▶ ACTIVITY
Could you restate word for word only the lines below from the one holding "margin:0; font-size:15.5px; font-weight:bold;" to the one holding "-35,7 +35,7 @@", inclusive, and leave out the pictures?

====== DATA FOR THIS TASK

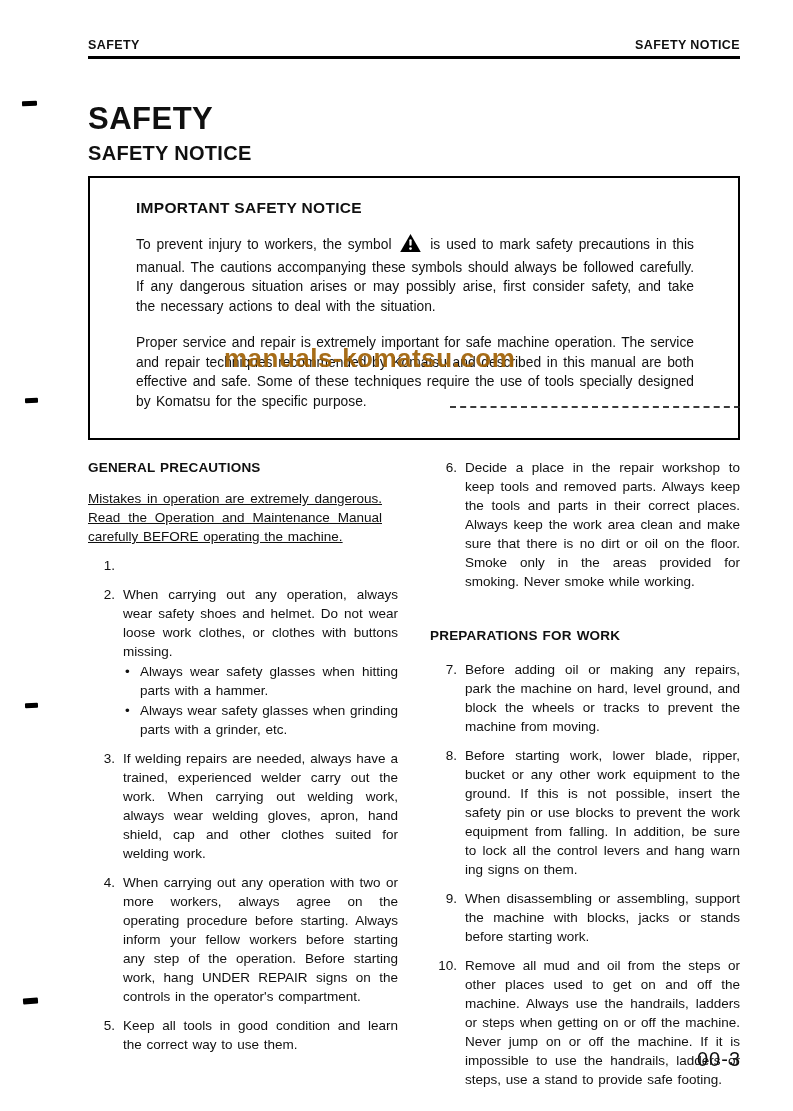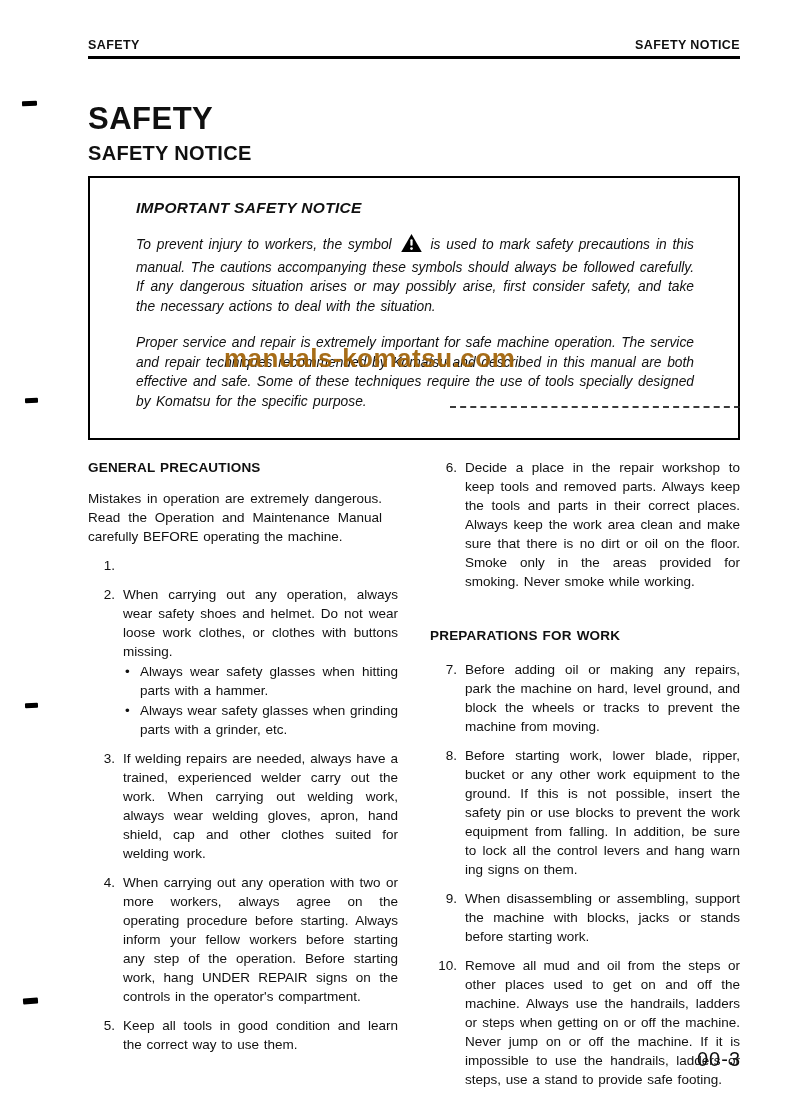--- a/index.html
+++ b/index.html
@@ -20,7 +20,7 @@
   .page-subtitle { margin:5px 0 0 0; font-size:20px; font-weight:bold; letter-spacing:.3px; }
 
   
-  .notice-box { margin-top:11px; border:2.5px solid #000; padding:21px 44px 27px 46px;font-style:italic; }
+  .notice-box { margin-top:11px; border:2.5px solid #000; padding:21px 44px 27px 46px; }
   .notice-heading { margin:0; font-size:15.5px; font-weight:bold; letter-spacing:.3px; }
   .notice-box p { margin:17px 0 0 0; font-size:13.8px; line-height:19.5px;
     text-align:justify; word-spacing:1.5px; }

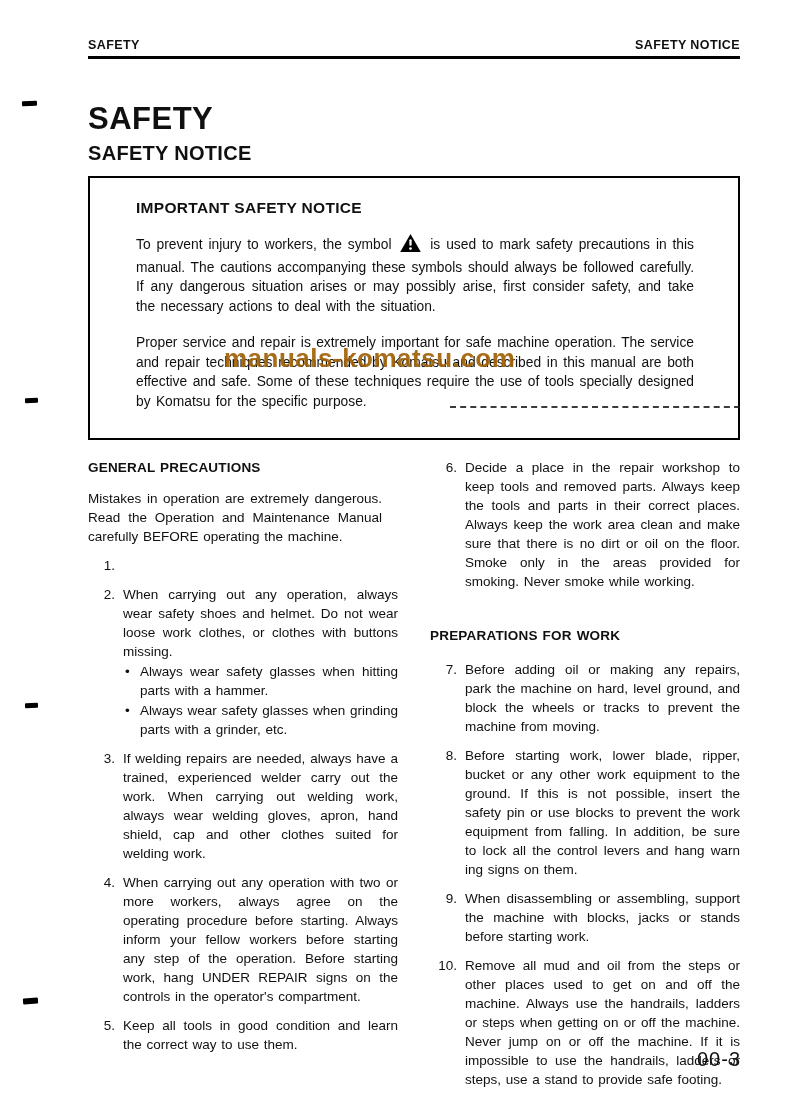--- a/index.html
+++ b/index.html
@@ -35,7 +35,7 @@
   .col { width:310px; text-align:justify; word-spacing:1px; }
   .col-left { margin-right:32px; }
   .section-heading { font-size:13.5px; font-weight:bold; letter-spacing:.2px; margin:2px 0 0 0; }
-  .intro { margin:12px 16px 0 0; }
+  .intro { margin:12px 16px 0 0;text-decoration:underline; }
   .item { display:flex; margin-top:10px; }
   .item-num { width:27px; flex-shrink:0; text-align:right; padding-right:8px; }
   .item-body { flex:1; }

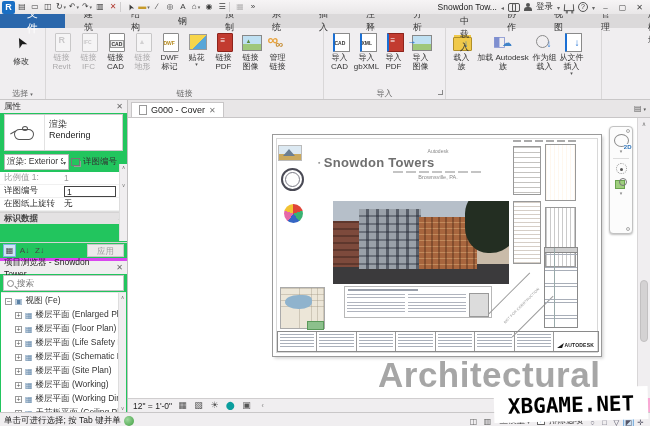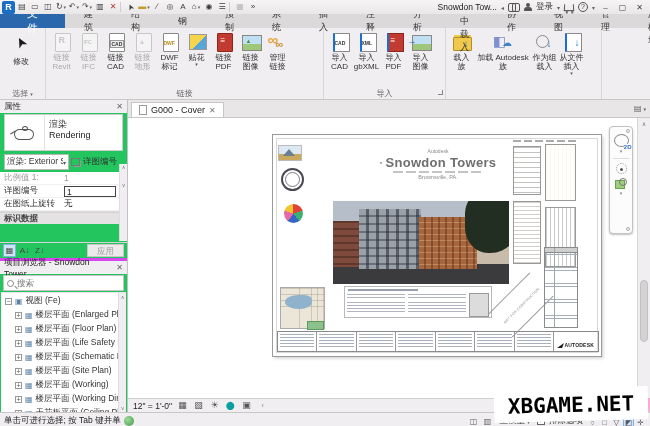--- a/index.html
+++ b/index.html
@@ -153,7 +153,7 @@
 .s-seal::after{content:"";position:absolute;inset:2px;border:0.5px solid #7a7a85;border-radius:50%}
 .s-splash{left:11px;top:69px;width:19px;height:19px;background:conic-gradient(#e04438 0 20%,#3bb273 0 40%,#3566c4 0 60%,#e668a7 0 80%,#f2c233 0);border-radius:50%}
 .s-brand{left:65px;top:13px;width:200px;text-align:center;font-size:5px;color:#8a8a8a}
-.s-title{left:45px;top:20px;width:240px;text-align:center;font-size:13px;font-weight:bold;color:#6f6f6f;letter-spacing:.3px}
+.s-title{left:45px;top:20px;width:240px;text-align:left;font-size:13px;font-weight:bold;color:#6f6f6f;letter-spacing:.3px}
 .s-title::before{content:"▪";font-size:7px;color:#9a9a9a;margin-right:3px;vertical-align:2px}
 .s-sub{left:120px;top:36px;width:90px;height:2px;background:repeating-linear-gradient(90deg,#c4c4c4 0 10px,transparent 10px 13px)}
 .s-loc{left:95px;top:39px;width:140px;text-align:center;font-size:5.5px;color:#8a8a8a}

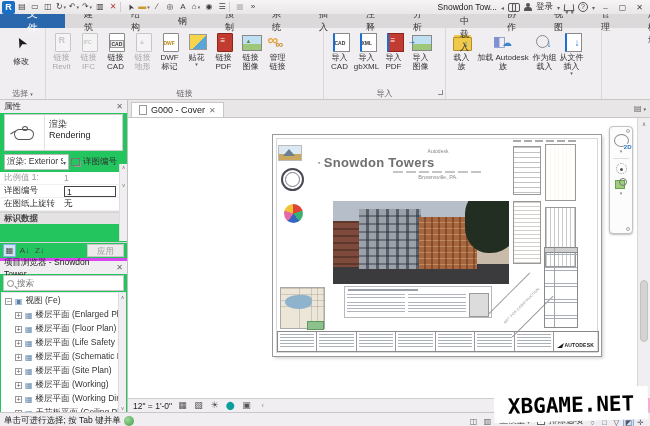--- a/index.html
+++ b/index.html
@@ -648,6 +648,7 @@
           </div>
         </div>
 
+        <div class="bigtext">Architectural</div>
 
         <div class="navbar">
           <span class="nb-dot tl"></span>

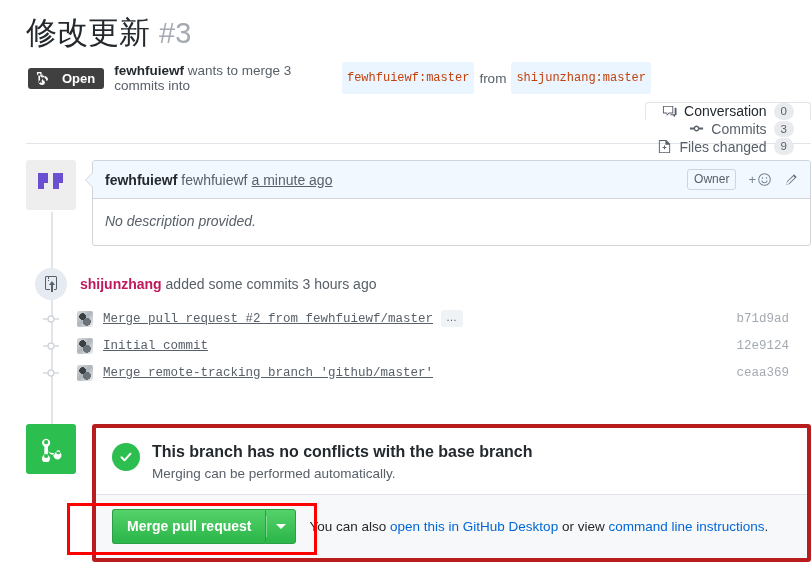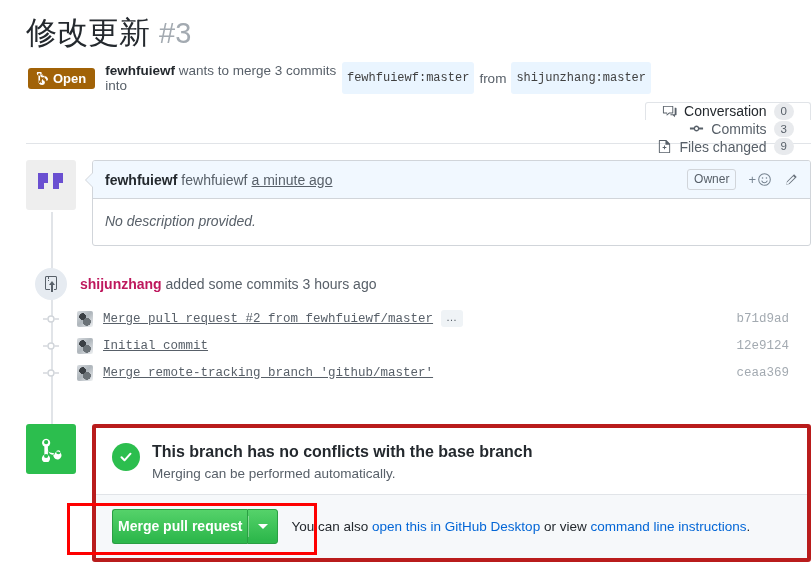--- a/index.html
+++ b/index.html
@@ -46,8 +46,8 @@
     color: #586069;
   }
   .state-badge {
-    display: inline-flex; align-items: center; gap: 4px;
-    background: #a16207;
+    display: inline-flex; align-items: center; gap: 13px;
+    background: #404040;
     color: #ffffff;
     font-weight: bold;
     font-size: 13px;

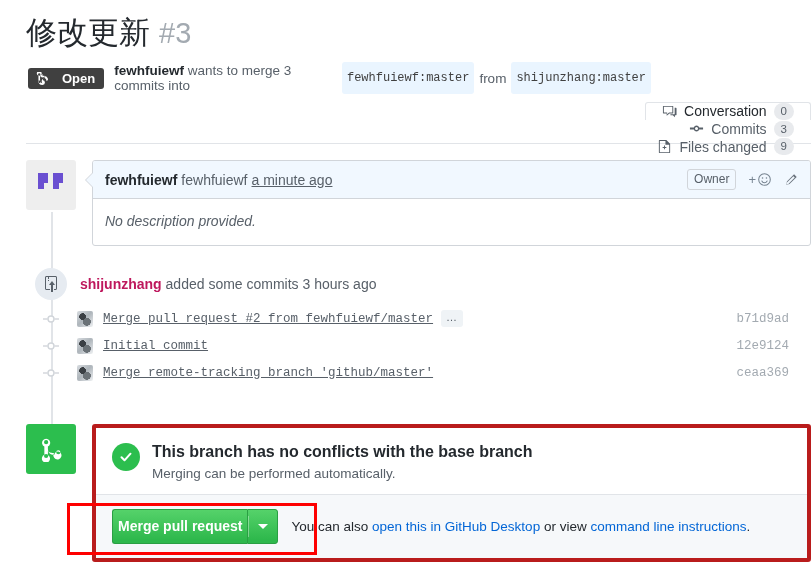--- a/index.html
+++ b/index.html
@@ -61,7 +61,7 @@
   .branch-chip {
     display: inline-block;
     background: #eaf5ff;
-    color: #404040;
+    color: #c2410c;
     font-family: "Liberation Mono", "DejaVu Sans Mono", monospace;
     font-size: 12px;
     border-radius: 3px;

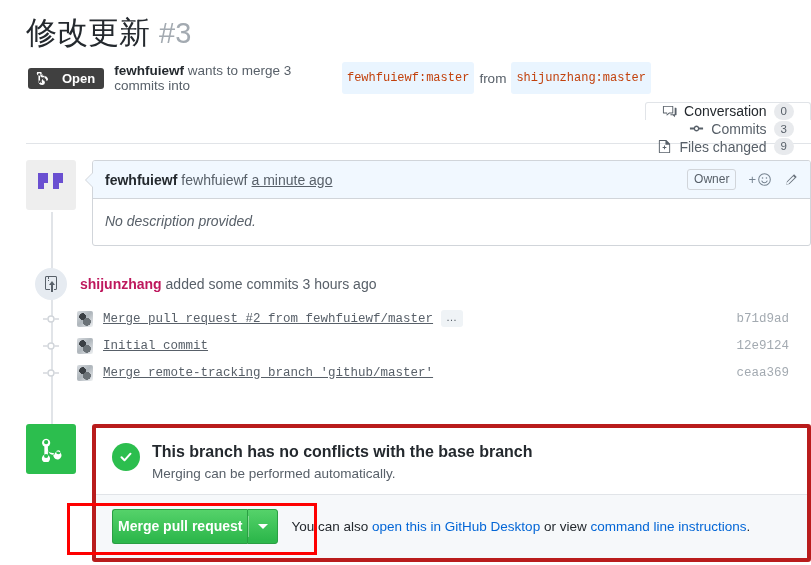--- a/index.html
+++ b/index.html
@@ -358,7 +358,7 @@
     border-right: none;
     border-top-left-radius: 3px;
     border-bottom-left-radius: 3px;
-    padding: 9px 5px;
+    padding: 9px 14px;
     line-height: 1.1;
     box-sizing: border-box;
   }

============

▶ RESPONSE TO THIS TASK
   .notice-heading { margin:0; font-size:15.5px; font-weight:bold; letter-spacing:.3px; }
   .notice-box p { margin:17px 0 0 0; font-size:13.8px; line-height:19.5px;
     text-align:justify; word-spacing:1.5px; }

--- a/index.html
+++ b/index.html
@@ -35,7 +35,7 @@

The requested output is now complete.